* [Records for this task]:

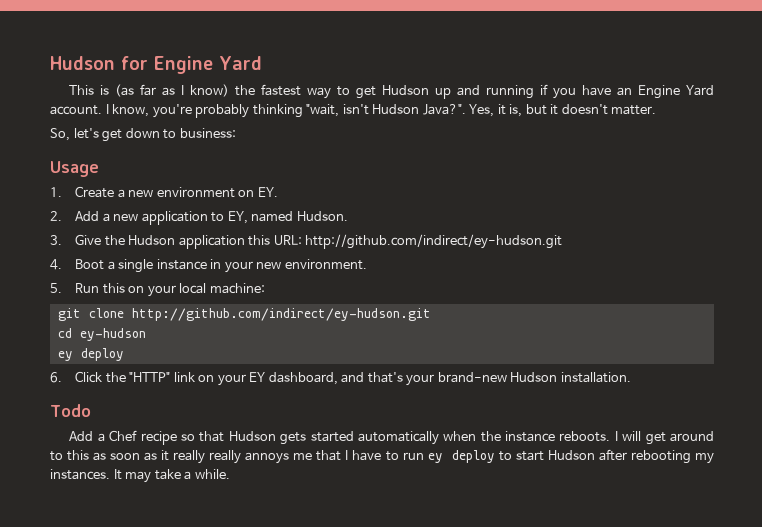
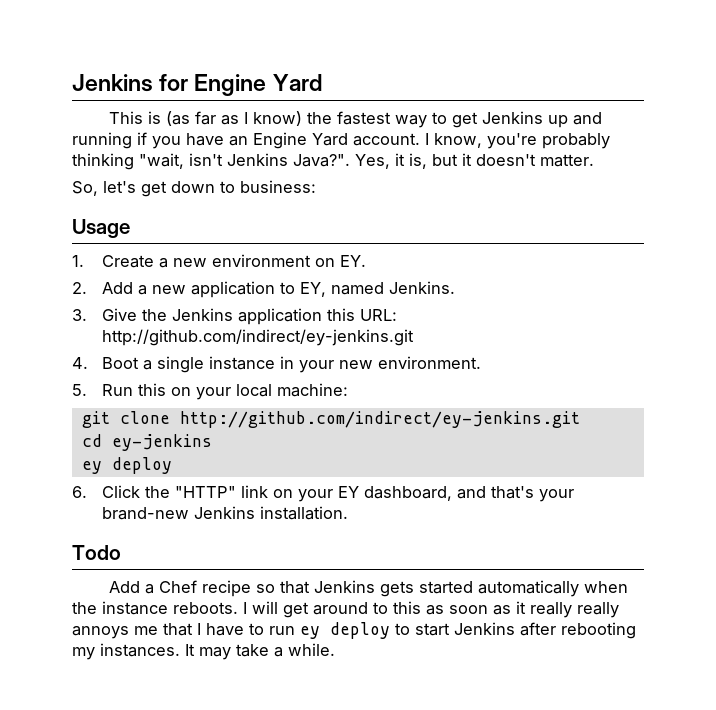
- Hudson for Engine Yard
+ Jenkins for Engine Yard
- This is (as far as I know) the fastest way to get Hudson up and running if you have an Engine Yard account.
+ This is (as far as I know) the fastest way to get Jenkins up and running if you have an Engine Yard account.
- I know, you're probably thinking "wait, isn't Hudson Java?".
+ I know, you're probably thinking "wait, isn't Jenkins Java?".
- 2. Add a new application to EY, named Hudson.
+ 2. Add a new application to EY, named Jenkins.
- 3. Give the Hudson application this URL: http://github.com/indirect/ey-hudson.git
+ 3. Give the Jenkins application this URL: http://github.com/indirect/ey-jenkins.git
- git clone http://github.com/indirect/ey-hudson.git
+ git clone http://github.com/indirect/ey-jenkins.git
- cd ey-hudson
+ cd ey-jenkins
- 6. Click the "HTTP" link on your EY dashboard, and that's your brand-new Hudson installation.
+ 6. Click the "HTTP" link on your EY dashboard, and that's your brand-new Jenkins installation.
- Add a Chef recipe so that Hudson gets started automatically when the instance reboots.
+ Add a Chef recipe so that Jenkins gets started automatically when the instance reboots.
- I will get around to this as soon as it really really annoys me that I have to run ey deploy to start Hudson after rebooting my instances.
+ I will get around to this as soon as it really really annoys me that I have to run ey deploy to start Jenkins after rebooting my instances.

* [Exercise instructions]:
The copy you produce must match the entries above exactly, except that it has no pictures.

* [Answer space]:
- Hudson for Engine Yard
+ Jenkins for Engine Yard
- This is (as far as I know) the fastest way to get Hudson up and running if you have an Engine Yard account.
+ This is (as far as I know) the fastest way to get Jenkins up and running if you have an Engine Yard account.
- I know, you're probably thinking "wait, isn't Hudson Java?".
+ I know, you're probably thinking "wait, isn't Jenkins Java?".
- 2. Add a new application to EY, named Hudson.
+ 2. Add a new application to EY, named Jenkins.
- 3. Give the Hudson application this URL: http://github.com/indirect/ey-hudson.git
+ 3. Give the Jenkins application this URL: http://github.com/indirect/ey-jenkins.git
- git clone http://github.com/indirect/ey-hudson.git
+ git clone http://github.com/indirect/ey-jenkins.git
- cd ey-hudson
+ cd ey-jenkins
- 6. Click the "HTTP" link on your EY dashboard, and that's your brand-new Hudson installation.
+ 6. Click the "HTTP" link on your EY dashboard, and that's your brand-new Jenkins installation.
- Add a Chef recipe so that Hudson gets started automatically when the instance reboots.
+ Add a Chef recipe so that Jenkins gets started automatically when the instance reboots.
- I will get around to this as soon as it really really annoys me that I have to run ey deploy to start Hudson after rebooting my instances.
+ I will get around to this as soon as it really really annoys me that I have to run ey deploy to start Jenkins after rebooting my instances.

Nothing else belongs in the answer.